Provided data.
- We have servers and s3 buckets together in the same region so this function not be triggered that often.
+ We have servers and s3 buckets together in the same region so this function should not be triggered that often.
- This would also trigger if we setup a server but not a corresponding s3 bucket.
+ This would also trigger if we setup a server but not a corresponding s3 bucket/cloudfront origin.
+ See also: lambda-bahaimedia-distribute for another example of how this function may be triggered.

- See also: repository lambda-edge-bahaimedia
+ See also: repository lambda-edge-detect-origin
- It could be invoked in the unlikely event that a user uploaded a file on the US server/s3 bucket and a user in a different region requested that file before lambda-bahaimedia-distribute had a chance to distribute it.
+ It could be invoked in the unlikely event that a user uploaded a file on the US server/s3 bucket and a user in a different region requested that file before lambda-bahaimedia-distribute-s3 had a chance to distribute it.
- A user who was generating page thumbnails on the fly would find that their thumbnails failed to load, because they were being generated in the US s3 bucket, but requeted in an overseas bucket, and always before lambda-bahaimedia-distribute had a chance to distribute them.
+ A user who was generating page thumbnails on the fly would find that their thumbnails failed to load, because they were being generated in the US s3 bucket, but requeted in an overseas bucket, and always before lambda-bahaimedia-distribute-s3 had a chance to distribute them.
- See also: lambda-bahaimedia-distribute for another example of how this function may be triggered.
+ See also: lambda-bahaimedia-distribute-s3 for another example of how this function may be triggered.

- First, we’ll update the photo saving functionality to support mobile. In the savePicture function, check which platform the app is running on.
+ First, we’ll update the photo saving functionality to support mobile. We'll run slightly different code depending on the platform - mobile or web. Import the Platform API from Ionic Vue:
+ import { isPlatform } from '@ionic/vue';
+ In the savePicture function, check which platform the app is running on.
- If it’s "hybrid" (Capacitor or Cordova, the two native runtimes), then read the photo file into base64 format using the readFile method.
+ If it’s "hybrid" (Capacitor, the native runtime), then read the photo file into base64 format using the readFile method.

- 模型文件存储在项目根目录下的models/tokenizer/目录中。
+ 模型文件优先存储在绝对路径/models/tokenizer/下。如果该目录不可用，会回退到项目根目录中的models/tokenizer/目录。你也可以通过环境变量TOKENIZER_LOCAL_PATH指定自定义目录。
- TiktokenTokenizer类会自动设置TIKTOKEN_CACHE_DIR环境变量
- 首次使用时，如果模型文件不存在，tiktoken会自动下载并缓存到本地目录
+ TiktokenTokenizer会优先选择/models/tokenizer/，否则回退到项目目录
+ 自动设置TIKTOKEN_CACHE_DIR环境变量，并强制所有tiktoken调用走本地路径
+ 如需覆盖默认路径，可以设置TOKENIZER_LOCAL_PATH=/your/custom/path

What is needed. You are asked to transcribe the complete data exactly.

Expected answer.
- We have servers and s3 buckets together in the same region so this function not be triggered that often.
+ We have servers and s3 buckets together in the same region so this function should not be triggered that often.
- This would also trigger if we setup a server but not a corresponding s3 bucket.
+ This would also trigger if we setup a server but not a corresponding s3 bucket/cloudfront origin.
+ See also: lambda-bahaimedia-distribute for another example of how this function may be triggered.

- See also: repository lambda-edge-bahaimedia
+ See also: repository lambda-edge-detect-origin
- It could be invoked in the unlikely event that a user uploaded a file on the US server/s3 bucket and a user in a different region requested that file before lambda-bahaimedia-distribute had a chance to distribute it.
+ It could be invoked in the unlikely event that a user uploaded a file on the US server/s3 bucket and a user in a different region requested that file before lambda-bahaimedia-distribute-s3 had a chance to distribute it.
- A user who was generating page thumbnails on the fly would find that their thumbnails failed to load, because they were being generated in the US s3 bucket, but requeted in an overseas bucket, and always before lambda-bahaimedia-distribute had a chance to distribute them.
+ A user who was generating page thumbnails on the fly would find that their thumbnails failed to load, because they were being generated in the US s3 bucket, but requeted in an overseas bucket, and always before lambda-bahaimedia-distribute-s3 had a chance to distribute them.
- See also: lambda-bahaimedia-distribute for another example of how this function may be triggered.
+ See also: lambda-bahaimedia-distribute-s3 for another example of how this function may be triggered.

- First, we’ll update the photo saving functionality to support mobile. In the savePicture function, check which platform the app is running on.
+ First, we’ll update the photo saving functionality to support mobile. We'll run slightly different code depending on the platform - mobile or web. Import the Platform API from Ionic Vue:
+ import { isPlatform } from '@ionic/vue';
+ In the savePicture function, check which platform the app is running on.
- If it’s "hybrid" (Capacitor or Cordova, the two native runtimes), then read the photo file into base64 format using the readFile method.
+ If it’s "hybrid" (Capacitor, the native runtime), then read the photo file into base64 format using the readFile method.

- 模型文件存储在项目根目录下的models/tokenizer/目录中。
+ 模型文件优先存储在绝对路径/models/tokenizer/下。如果该目录不可用，会回退到项目根目录中的models/tokenizer/目录。你也可以通过环境变量TOKENIZER_LOCAL_PATH指定自定义目录。
- TiktokenTokenizer类会自动设置TIKTOKEN_CACHE_DIR环境变量
- 首次使用时，如果模型文件不存在，tiktoken会自动下载并缓存到本地目录
+ TiktokenTokenizer会优先选择/models/tokenizer/，否则回退到项目目录
+ 自动设置TIKTOKEN_CACHE_DIR环境变量，并强制所有tiktoken调用走本地路径
+ 如需覆盖默认路径，可以设置TOKENIZER_LOCAL_PATH=/your/custom/path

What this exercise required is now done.